··· MATERIAL PROVIDED ···

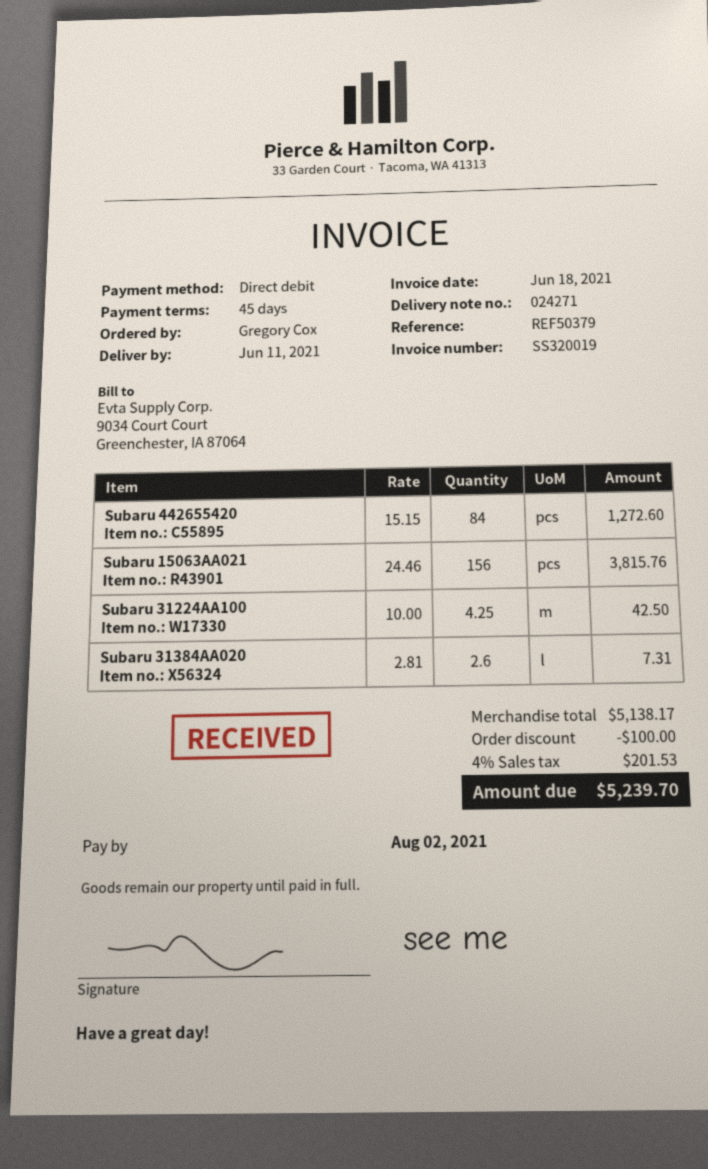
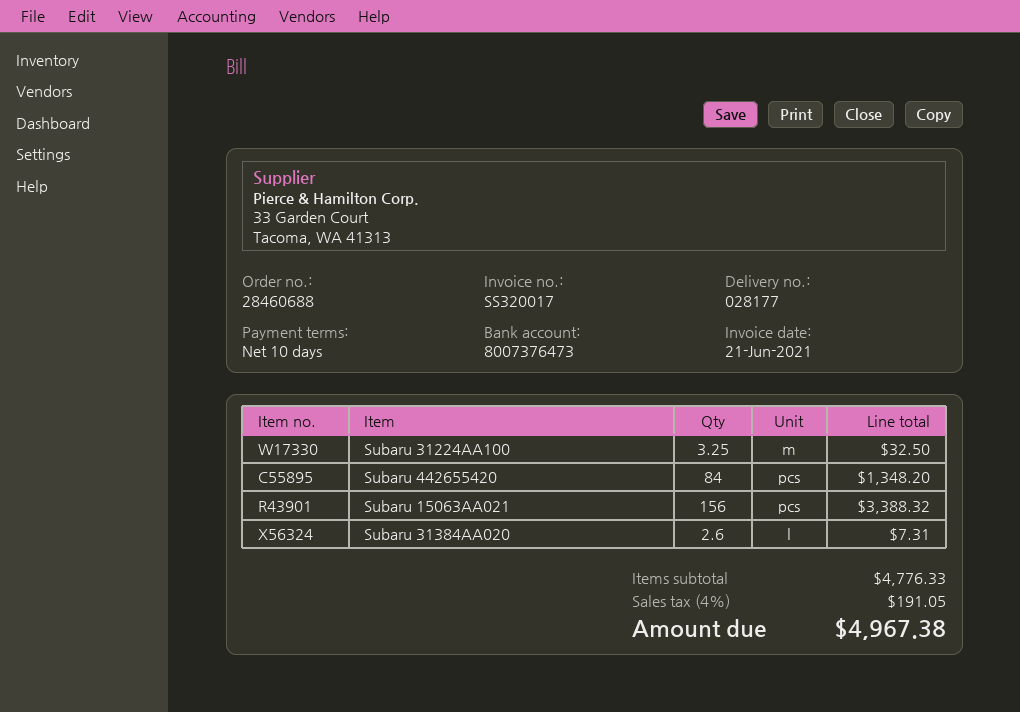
delivery note number: 024271 -> 028177
invoice number: SS320019 -> SS320017
invoice date: 2021-06-18 -> 2021-06-21
payment terms: 45 days -> 10 days
Subaru 442655420: 84 for 1272.60 -> 84 for 1348.20
Subaru 15063AA021: 156 for 3815.76 -> 156 for 3388.32
Subaru 31224AA100: 4.25 for 42.50 -> 3.25 for 32.50
subtotal: 5138.17 -> 4776.33
discount: 100.00 -> none
tax: 4% = 201.53 -> 4% = 191.05
total: 5239.70 -> 4967.38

···

### ASSIGNMENT
Could you restate word for word the lines above, from the one that contains "invoice number: SS320019 -> SS320017" through the one that contains "Subaru 15063AA021: 156", and no others?

### RESULT OF THE EXERCISE
invoice number: SS320019 -> SS320017
invoice date: 2021-06-18 -> 2021-06-21
payment terms: 45 days -> 10 days
Subaru 442655420: 84 for 1272.60 -> 84 for 1348.20
Subaru 15063AA021: 156 for 3815.76 -> 156 for 3388.32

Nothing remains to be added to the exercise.